While I do not blame anybody on this, I question the expertise the techs involved had on the matter and they only updated us properly after 13 hrs!

(I know hardware is bound to fail as I myself run a computer peripheral shop. And also I know how to troubleshoot hardware.)

Here is the story behind it, I thought I should share


We have rebooted the server. But the server didn't come up. Our senior tech is looking into the issue. We will update you soon.

I can not find the problem. I can redo the OS, or we can wait until a Level 3 tech is avail.
Tech: Atjeudude, Status: Tech Updated] Tue Mar 2, 2004 - 10:21 AM

Well I was waiting for a level 3 tech I deceided to get the hammer out. The server is up now.

[Tech: Atjeudude, Status: Tech Updated] Tue Mar 2, 2004 - 11:43 AM

OK it looks good now we had to replace a network card. Sorry for the delay.

Your ticket appears to be completed. I am therefore closing this ticket.

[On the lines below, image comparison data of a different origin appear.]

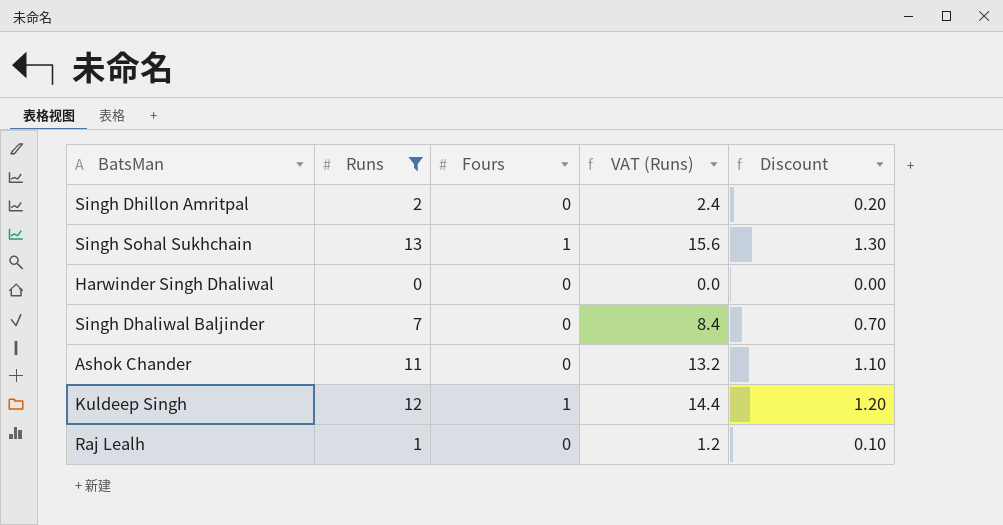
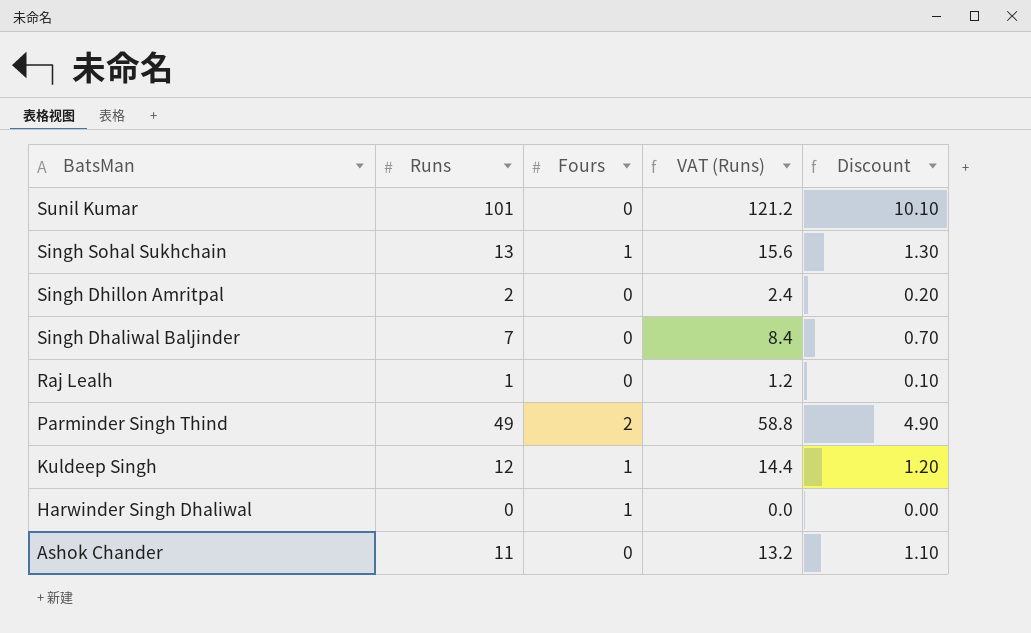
filter: Runs <= 13 -> none
row order: none -> BatsMan descending
Harwinder Singh Dhaliwal | Fours: 0 -> 1

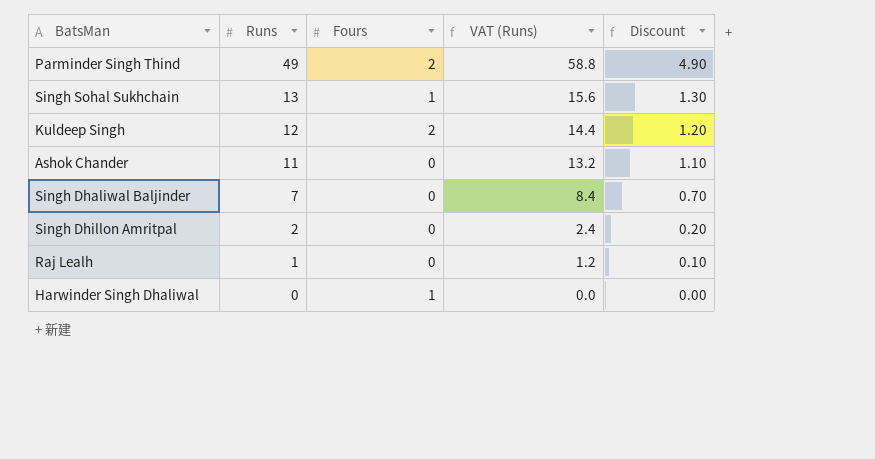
row order: BatsMan descending -> Runs descending
row Sunil Kumar: 101 | 0 | 121.2 | 10.10 -> none
Kuldeep Singh | Fours: 1 -> 2

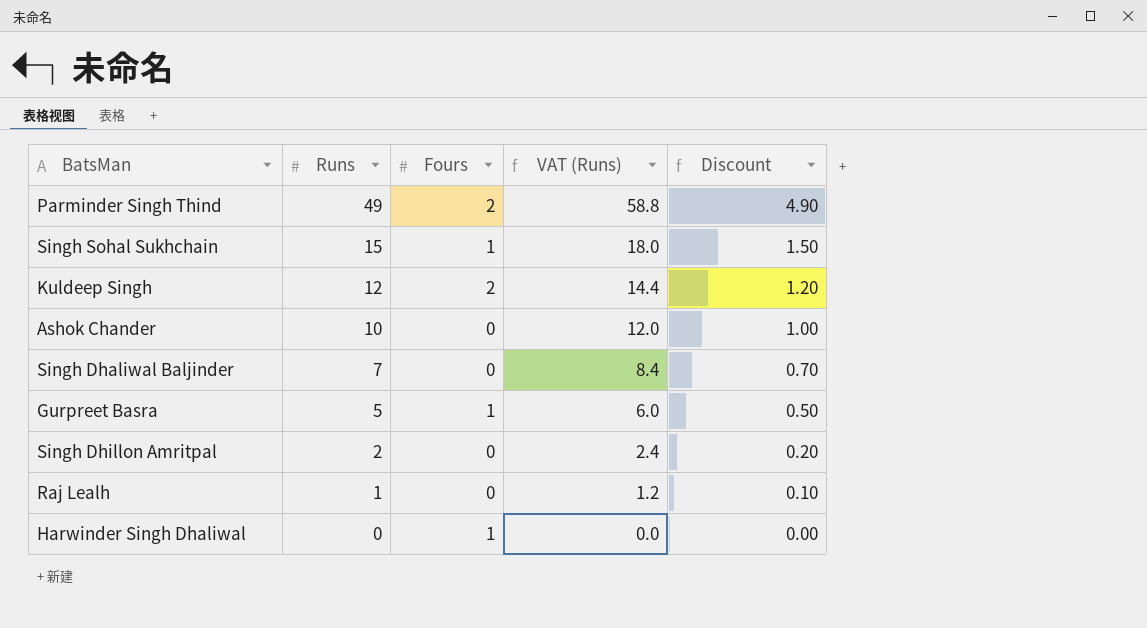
Singh Sohal Sukhchain | Runs: 13 -> 15
Singh Sohal Sukhchain | VAT (Runs): 15.6 -> 18.0
Singh Sohal Sukhchain | Discount: 1.30 -> 1.50
Ashok Chander | Runs: 11 -> 10
Ashok Chander | VAT (Runs): 13.2 -> 12.0
Ashok Chander | Discount: 1.10 -> 1.00
row Gurpreet Basra: none -> 5 | 1 | 6.0 | 0.50

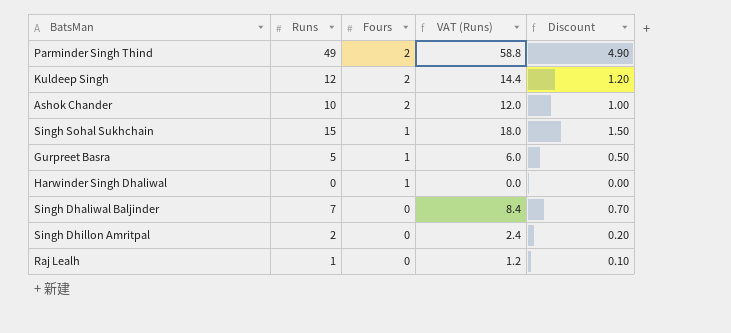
row order: Runs descending -> Fours descending
Ashok Chander | Fours: 0 -> 2

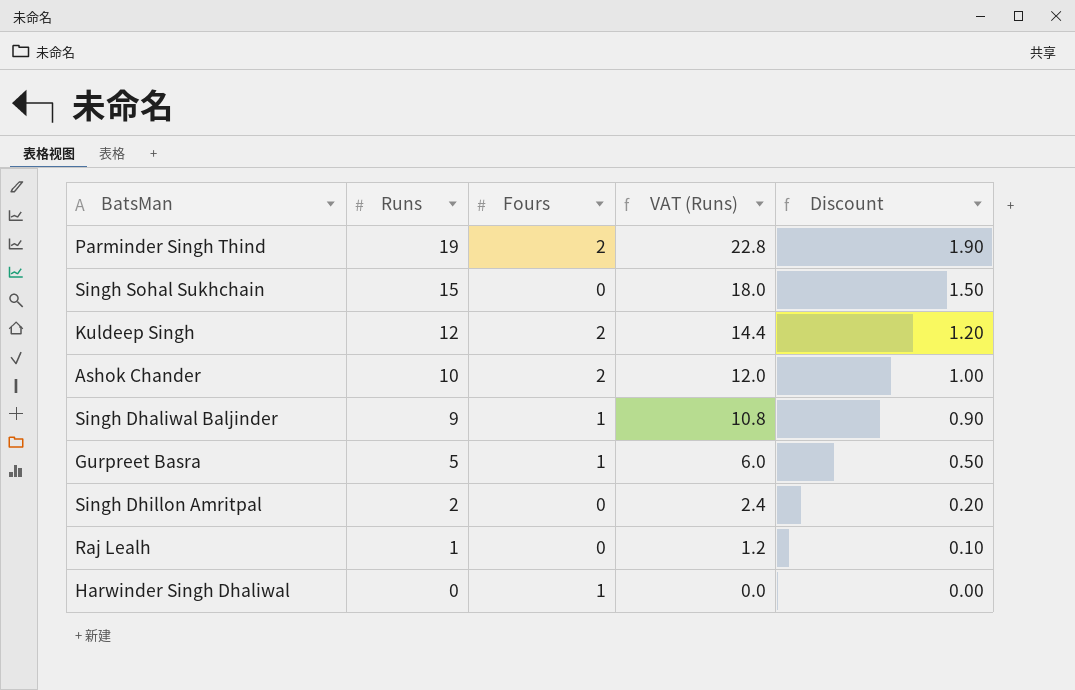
row order: Fours descending -> Runs descending
Parminder Singh Thind | Runs: 49 -> 19
Parminder Singh Thind | VAT (Runs): 58.8 -> 22.8
Parminder Singh Thind | Discount: 4.90 -> 1.90
Singh Sohal Sukhchain | Fours: 1 -> 0
Singh Dhaliwal Baljinder | Runs: 7 -> 9
Singh Dhaliwal Baljinder | Fours: 0 -> 1
Singh Dhaliwal Baljinder | VAT (Runs): 8.4 -> 10.8
Singh Dhaliwal Baljinder | Discount: 0.70 -> 0.90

[Tech: Atjeudude, Status: Closed] Tue Mar 2, 2004 - 11:43 AM

Your ticket appears to be completed. I am therefore closing this ticket.

If you need any further help, just let us know. Thanks, Atjeu.

Here is a run down so far - new kernel put on earlier today - new kernel does NOT have drivers and everything needed for the existing nic card. Tech had to go through about 5 nics before he found the one that would work with kernel. Client has backup drive - drive was from another server that never got turned over to previous client so drive was reused here as the backup - either our techs just installed drive and let you guys push the buttons in whm to format and set it up as /backup or our techs did that not realizing it had come from another server as the primary drive (again customer never paid for this server so they didnt get it) - problem there is that we put 3 partitions on primary drives with the first one being bootable and being the /boot partition - 2nd being swap and 3rd being / for all the rest. In this case, the partitions were not overwritten, the 2nd was a swap so wasnt used, and the 3rd became this clients backup partition. Usually when backups are setup, the second you push the format new drive button in whm it wipes the drive - obviously it didnt happen in this case and with the new kernel, for whatever reason, it booted from hdc3 which was thhe clients backup partition but also contained an filesystem from before - thats why client thought it wasnt his.

This can be overcome by hardcoding fstab and grub.conf which we have done and now the server is back up just fine - we can obviously blast the 2nd drive and make sure its done correctly this time but there is another problem. In attempting to debug all of this, tech pulled nic out (because server was booted but wasnt pinging) thinking it was related to this mornings issues but it wasnt, then on boot kudzu removed drivers and info for the existing nic - now kernel and kudzu will not recognize the nic so we are attempting to force the driver into the kernel to get the network back up - again clients data is there and cpanel is there and everythings fine now, just have to get it back up responding on the network. will update you shortly.